--- Listed entries ---

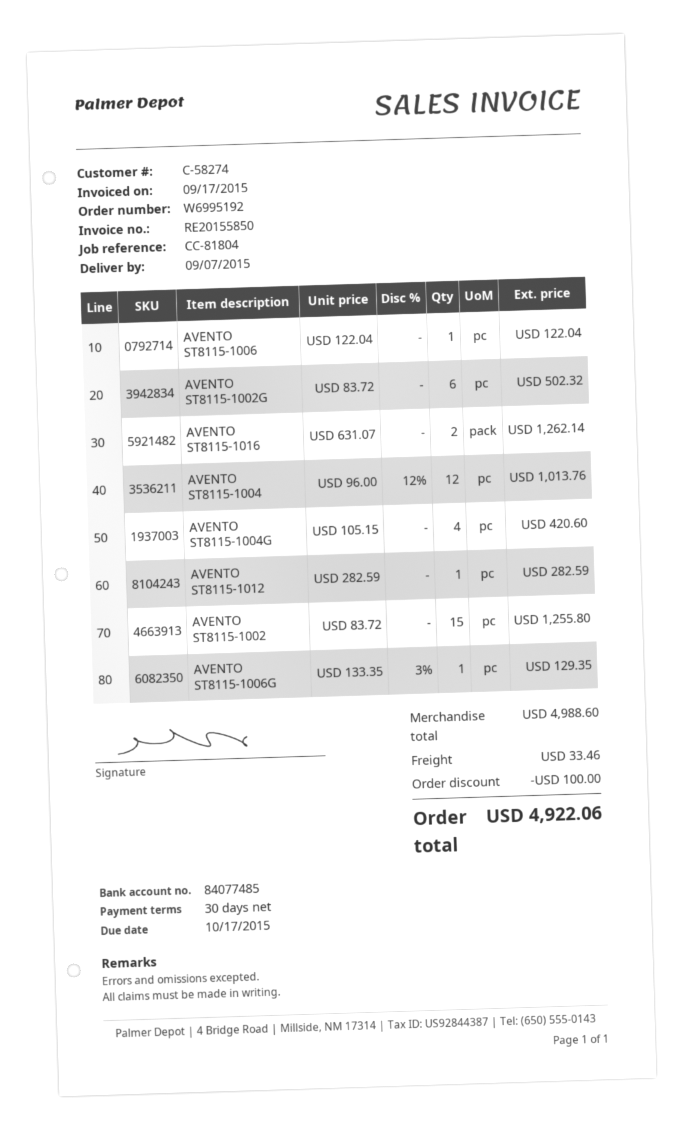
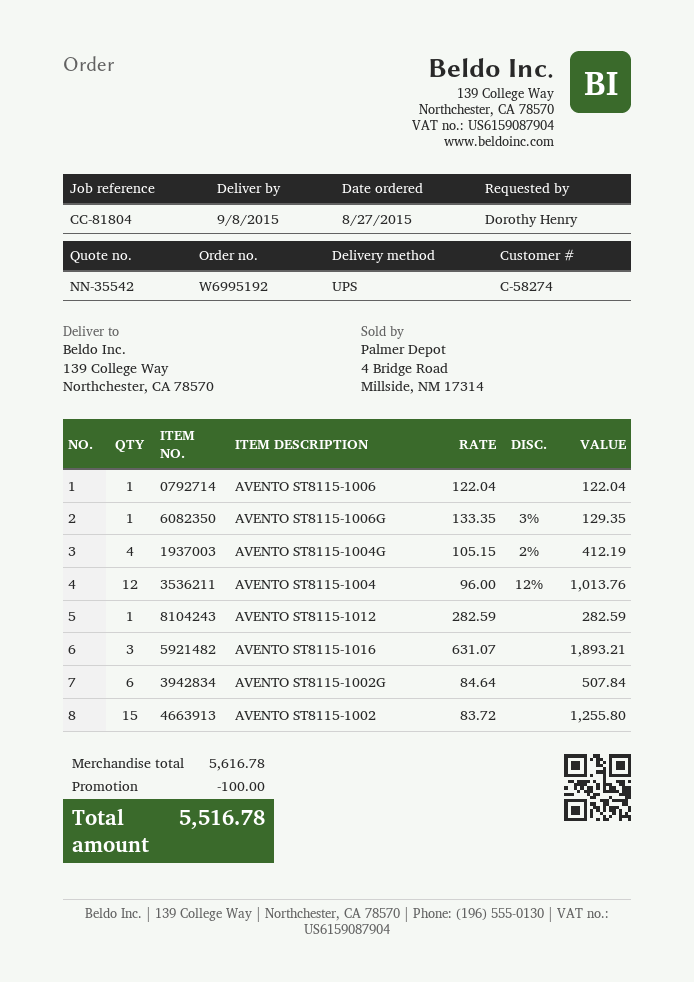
delivery date: 2015-09-07 -> 2015-09-08
AVENTO ST8115-1002G: 6 x 83.72 = 502.32 -> 6 x 84.64 = 507.84
AVENTO ST8115-1016: 2 x 631.07 = 1262.14 -> 3 x 631.07 = 1893.21
AVENTO ST8115-1004G: 4 x 105.15 = 420.60 -> 4 x 105.15 - 2% = 412.19
subtotal: 4988.60 -> 5616.78
shipping: 33.46 -> none
total: 4922.06 -> 5516.78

---

» **What you are asked to do**
Lines from the one containing "AVENTO ST8115-1016: 2" through the final line of the material should be set down exactly, and no other lines.

» **Your response**
AVENTO ST8115-1016: 2 x 631.07 = 1262.14 -> 3 x 631.07 = 1893.21
AVENTO ST8115-1004G: 4 x 105.15 = 420.60 -> 4 x 105.15 - 2% = 412.19
subtotal: 4988.60 -> 5616.78
shipping: 33.46 -> none
total: 4922.06 -> 5516.78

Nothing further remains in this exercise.